Boris Johnson, Primo Ministro inglese
Boris Johnson, Primo Ministro inglese

 

Emerge allora in questa dinamica ciò che Foucault chiama biopolitica, che si fonda sul biopotere dello Stato, ossia sul suo potere di comandare e decidere intorno ai corpi delle persone, potere che si esplica nella sua forma più compiuta nel capitalismo. In termini di biopolitica in questo momento la scelta che si sta profilando di fronte ai governanti è da una parte di proteggere la salute degli individui dalla pericolosità del virus; o dall’altra di proteggere l’economia dalle conseguenze del virus tramite e a scapito delle vite degli individui. In questo senso l’Italia sembra aver scelto la prima opzione, l’Inghilterra la seconda.

 

Sorge allora un altro problema, che ha alimentato per lungo tempo il dibattito all’interno del pensiero politico moderno: il problema del diritto di resistenza al potere sovrano: può, infatti, il popolo resistere alle decisioni del sovrano nel caso in cui questo tramite esse non provveda più alla sua sicurezza? Come dovrebbe essere noto, nel sistema politico teorizzato da Hobbes la sovranità, una volta ceduta, non può essere riacquistata, da cui l’impossibilità di una resistenza legittima al potere sovrano. Secondo Locke invece tale diritto deve essere garantito, in quanto se il sovrano non rispetta i diritti naturali dei cittadini, il popolo può opporgli resistenza.

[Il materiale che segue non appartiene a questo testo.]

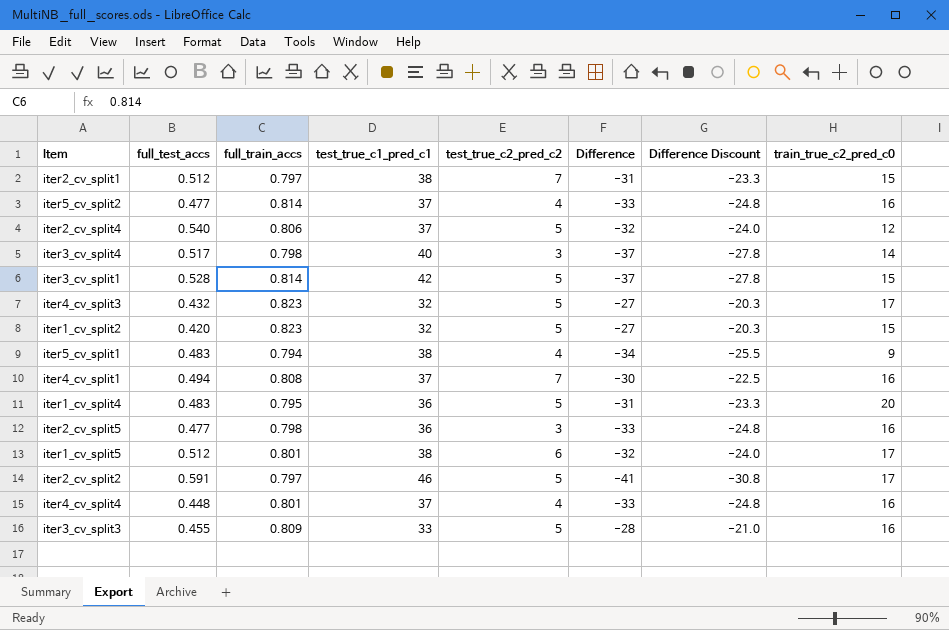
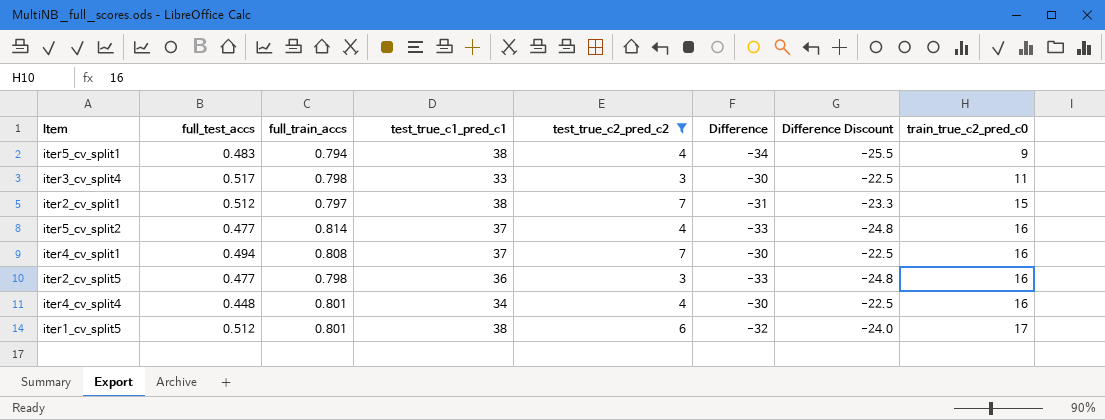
filter: none -> test_true_c2_pred_c2 != 5
row order: none -> train_true_c2_pred_c0 ascending
iter3_cv_split4 | test_true_c1_pred_c1: 40 -> 33
iter3_cv_split4 | Difference: -37 -> -30
iter3_cv_split4 | Difference Discount: -27.8 -> -22.5
iter3_cv_split4 | train_true_c2_pred_c0: 14 -> 11
iter4_cv_split4 | test_true_c1_pred_c1: 37 -> 34
iter4_cv_split4 | Difference: -33 -> -30
iter4_cv_split4 | Difference Discount: -24.8 -> -22.5

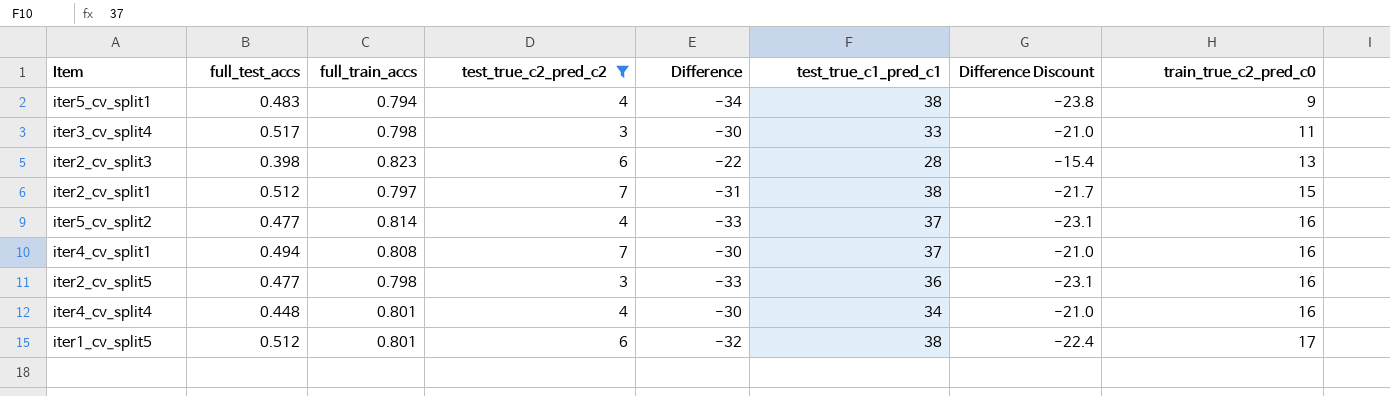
column test_true_c1_pred_c1 | position: 4 -> 6
column Difference Discount | formula: [Difference] * 0.75 -> [Difference] * 0.7
row iter2_cv_split3: none -> 0.398 | 0.823 | 6 | -22 | 28 | -15.4 | 13

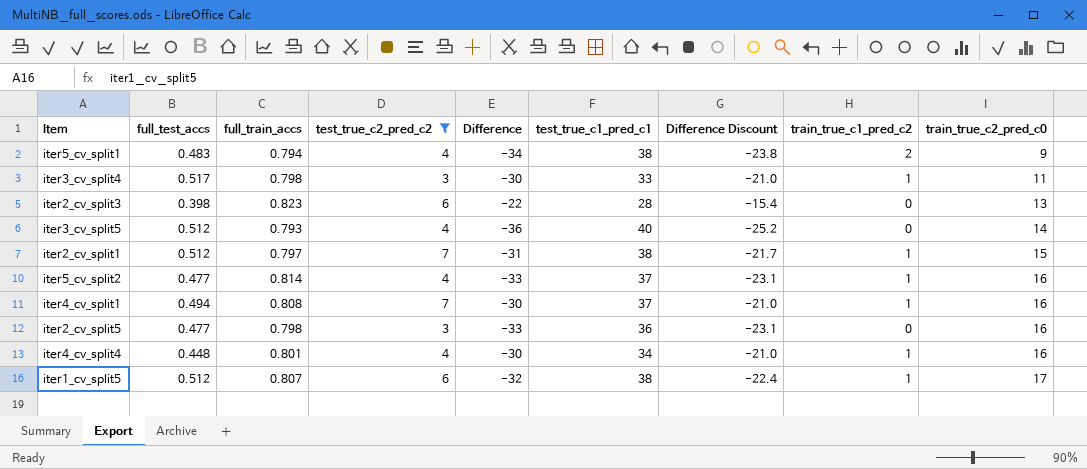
column train_true_c1_pred_c2 | position: none -> 8
row iter3_cv_split5: none -> 0.512 | 0.793 | 4 | -36 | 40 | -25.2 | 0 | 14
iter1_cv_split5 | full_train_accs: 0.801 -> 0.807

In questo caso il dilemma, prima del tutto teorico, potrebbe farsi concreto. Come può uno stato fare in modo che il cittadino rispetti la legge, se il rispetto di questa legge non gli garantisce la vita, la salute, la sicurezza? Se lo stato viene meno al suo impegno di difendere il cittadino per difendere se stesso dalla catastrofe economica, cos’è che trattiene il cittadino dalla ribellione, dalla resistenza, dal tentativo di “provvedere a se stesso”?

 

Ancora una volta dunque sembra emergere la contraddizione di chi vorrebbe fare del profitto e della crescita economica l’unico metro per le decisioni politiche. Il virus sembra metterci in questo senso di fronte ad un aut-aut: da una parte la vita delle persone, di centinaia di migliaia di persone, e dall’altra la tenuta di un’economia basata sulla produzione e sul consumo perpetui. Il virus ci mostra come la vita non possa essere semplicemente ridotta a lavoro, produzione e consumo, ma che essa deve essere tutelata in altre maniere e secondo valori ulteriori rispetto al profitto. Forse, questa epidemia ci sta mettendo di fronte ai limiti intrinseci del nostro sistema, mostrandoci che gli interessi dell’economia capitalistica – e dello stato suo strumento – possono non coincidere con quelli delle persone.

Superata questa pandemia sarà dunque necessario cambiare profondamente il nostro modo di pensare la società e il mondo, in favore di uno che riesca a mettere al centro le esigenze umane in primo luogo, piuttosto che quelle di un incontrollabile macchina di profitto che sembra ormai sfuggire al nostro controllo. Se dunque le scelte politiche di alcuni stati in questi giorni mostrano che gli interessi dei mercati e quelli delle persone non coincidono, sarà necessario un radicale ripensamento dei nostri valori e dei fini della nostra società, che, ormai, non mette più l’uomo al centro.